CORS issue with Content-Type header

With regards to the following javascript code snippet:

fetch('https://api.lifx.com/v1/lights/all/state', { method: 'PUT', headers: { "content-type" : "application/json", "authorization" : 'Bearer ${token}' }, body: JSON.stringify({ color: "hue:305 saturation:0.7 brightness:1"}) })

I get the following error message:
Fetch API cannot load https://api.lifx.com/v1/lights/all/state. Response to preflight request doesn’t pass access control check: No ‘Access-Control-Allow-Origin’ header is present on the requested resource. Origin ‘http://localhost:3000’ is therefore not allowed access. The response had HTTP status code 403. If an opaque response serves your needs, set the request’s mode to ‘no-cors’ to fetch the resource with CORS disabled.

However, the request is successful if the content-type header is omitted, but the body is ignored and bulb does not change colour.

I’m not sure if a Access-Control-Allow-Headers header is missing on the api.

Any feedback would be appreciated.

Thanks.

1 Like

It seems they broke many parts of this API over the last few days.

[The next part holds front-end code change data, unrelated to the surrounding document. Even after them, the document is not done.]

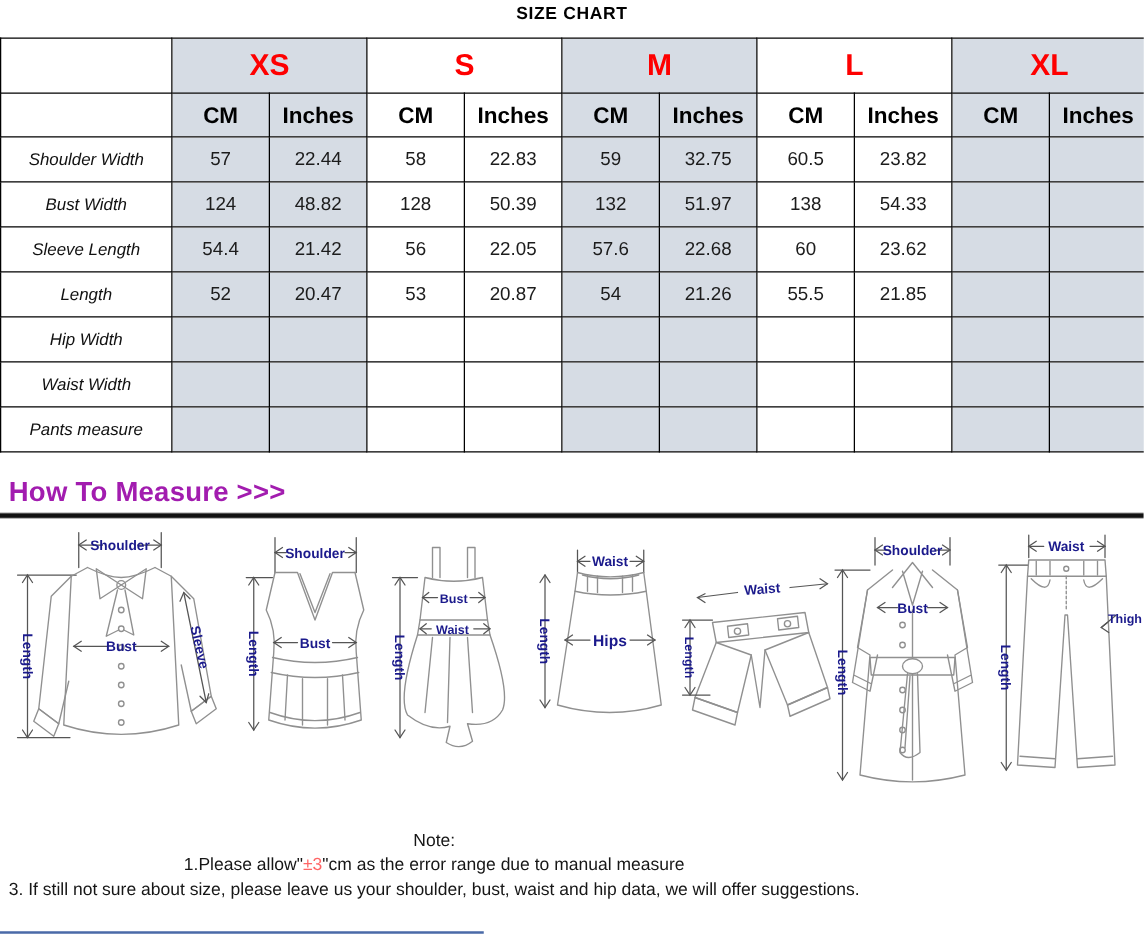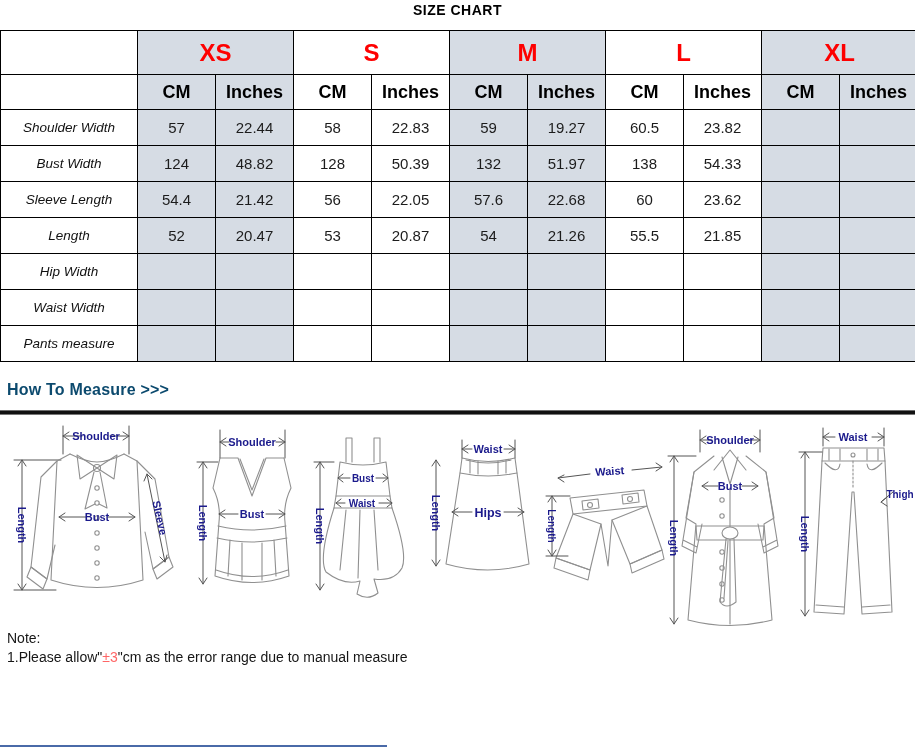--- a/index.html
+++ b/index.html
@@ -15,37 +15,37 @@
               table-layout:fixed;width:917px;}
   .size-table td{border:1px solid #000;text-align:center;vertical-align:middle;
                  padding:0;overflow:hidden;background:#fff;}
   .size-table td.sh{background:#d6dce4;}
   tr.sizes td{height:43px;font-size:24px;font-weight:bold;color:#fe0000;}
   tr.units td{height:34px;font-size:18px;font-weight:bold;color:#000;}
   tr.data td{height:35px;font-size:15px;color:#1c1c1c;}
   tr.data td.rlabel{font-size:13.5px;color:#111;font-style:italic;}
 
   
-  .measure-heading{position:absolute;top:381px;left:7px;font-size:16px;
-                   font-weight:bold;color:#0c4a6e;letter-spacing:.2px;}
+  .measure-heading{position:absolute;top:381px;left:7px;font-size:22px;
+                   font-weight:bold;color:#a21caf;letter-spacing:.2px;}
   .divider{position:absolute;top:410px;left:0;width:915px;height:5px;
            background:linear-gradient(#9a9a9a,#111 30%,#111 75%,#bbb);}
 
   .sketches{position:absolute;top:420px;left:0;width:915px;height:212px;}
   .sketches svg{position:absolute;overflow:visible;}
   .g{stroke:#909090;fill:none;stroke-width:1.1;stroke-linejoin:round;stroke-linecap:round;}
   .gf{stroke:#909090;fill:#fff;stroke-width:1.1;stroke-linejoin:round;}
   .a{stroke:#555;fill:none;stroke-width:1;stroke-linecap:round;}
   .sk-label{fill:#1b1a8c;font-family:"Liberation Sans",sans-serif;
             font-weight:bold;font-size:11px;text-anchor:middle;}
   .sk-label.small{font-size:10px;}
   .sk-label.big{font-size:12.5px;}
 
   
-  .notes{position:absolute;top:629px;left:7px;font-size:14px;line-height:19.3px;color:#161616;}
+  .notes{position:absolute;top:663px;left:7px;font-size:14px;line-height:19.3px;color:#161616;text-align:center;}
   .notes .red{color:#ff6666;}
 
   .bottom-line{position:absolute;top:745px;left:0;width:387px;height:2px;background:#4a6aa8;}
 </style>
 </head>
 <body>
 
 <div class="title">SIZE CHART</div>
 
 <table class="size-table">
@@ -84,21 +84,21 @@
     <td class="sh">CM</td>
     <td class="sh">Inches</td>
   </tr>
   <tr class="data">
     <td class="rlabel">Shoulder Width</td>
     <td class="sh">57</td>
     <td class="sh">22.44</td>
     <td>58</td>
     <td>22.83</td>
     <td class="sh">59</td>
-    <td class="sh">19.27</td>
+    <td class="sh">32.75</td>
     <td>60.5</td>
     <td>23.82</td>
     <td class="sh"></td>
     <td class="sh"></td>
   </tr>
   <tr class="data">
     <td class="rlabel">Bust Width</td>
     <td class="sh">124</td>
     <td class="sh">48.82</td>
     <td>128</td>
@@ -331,15 +331,16 @@
     <path class="a" d="M12,26 V190 M6,26 H29"></path>
     <path class="a" d="M8,32 L12,26 L16,32 M8,184 L12,190 L16,184"></path>
     <text class="sk-label" x="12" y="112" transform="rotate(90 12 108)">Length</text>
   </svg>
 
 </div>
 
 <div class="notes">
   <div>Note:</div>
   <div><span>1.Please allow"</span><span class="red">±3</span><span>"cm as the error range due to manual measure</span></div>
+  <div>3. If still not sure about size, please leave us your shoulder, bust, waist and hip data, we will offer suggestions.</div>
 </div>
 
 <div class="bottom-line"></div>
 
 </body></html>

I’m hoping they revert back to the previous API until these issues are resolved since there are too many to simply fix overnight. I also suggest they test modifications thoroughly before releasing to the public and never release major updates before a weekend.

1 Like

You are 100% correct, we are currently working on a fix for this right now. We will respond to this post when the fix is on our production servers.

We have already rolled out a fix to assume a Content-Type of application/json if none is specified so this should mitigate the issue for now.

We test our changes thoroughly however we are not perfect and clearly some things have been missed. I recognise that more testing could have been done and in the future we will take this into account.

These changes have been slowly rolled out across the week and we have been responding here the whole time.

1 Like

Content-Type should now be in our Access-Control-Allow-Headers on the CORS preflight.

1 Like

It sees that you broke the API.

Could you please provide more details?